With only three items on the ‘must do’ list, it was a relaxed (and delightful) visit:

  • Visit Colorado National Monument
  • Drive the Grand Mesa Scenic Byway
  • Sample local wines in nearby Palisade

We also had ample time to take advantage of unplanned sight-seeing opportunities, including the excellent Museum of the West in downtown Grand Junction.

Grand Junction (elevation 4,600 feet) is located 250 miles west of Denver, in the area of Colorado known as the Western Slope. With 65,000 residents, it’s the largest city in the state west of the Continental Divide and the regional hub for commerce and health care between Denver and Salt Lake City. The area is also a magnet for mountain bikers (which we’re not), with hundreds of miles of fat tire trails.

First Up – Colorado National Monument

“Colorado National Monument preserves one of the grandest landscapes of the American West. Bold, big, and brilliantly colored, this plateau-and-canyon country with its towering masses of naturally sculpted rock embraces 32 square miles of rugged terrain.” (Source: National Park Service brochure)

Fruita Canyon Overlook

Indeed. Although the park has a relatively small footprint, it took us the better part of two days to tour the visitor center, check out the scenic overlooks and hike a few short trails. Enough said – let’s take a look.
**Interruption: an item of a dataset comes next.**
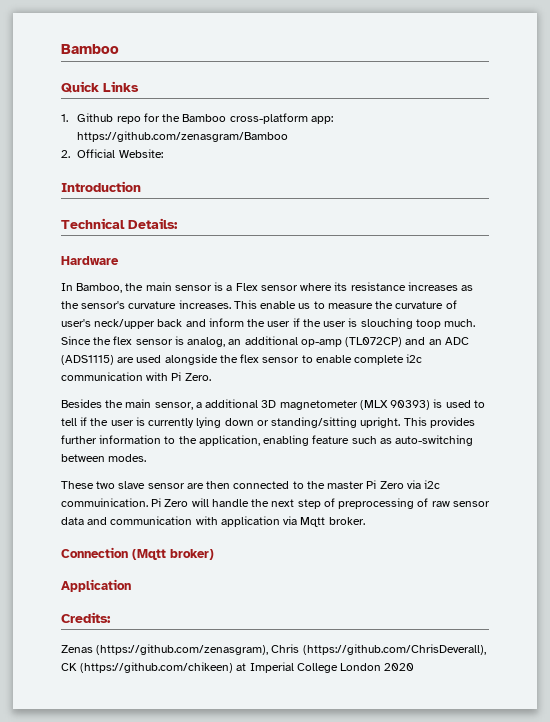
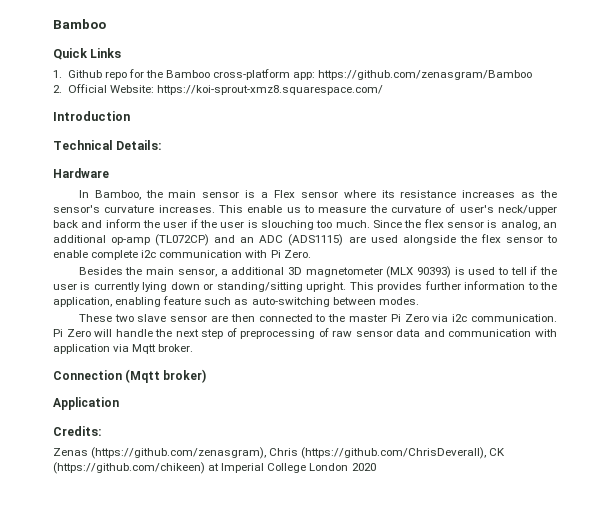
(163, 153) none -> [156,85,383,95] https://koi-sprout-xmz8.squarespace.com/
[415,319,441,329] toop -> [316,220,333,228] too
[61,498,148,507] commuinication. -> [470,314,557,322] communication.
First, a few more photos featuring big canyon views.

The Devils Kitchen hike was short and moderately steep with a big payoff at the end.

We encountered plenty of other giant rocks as well, a few with names.

Other giant rocks didn’t seem to have an official name but were equally worthy.

For geology buffs, the rock layers on display in the park range in age from 1.7 billion years old (Precambrian) at the bottom of the canyons to a mere 95 million years old (Cretaceous) at the top, with at least 11 distinctive and colorful demarcations in between. Honestly, I can’t wrap my head around the numbers, but I can certainly appreciate the results.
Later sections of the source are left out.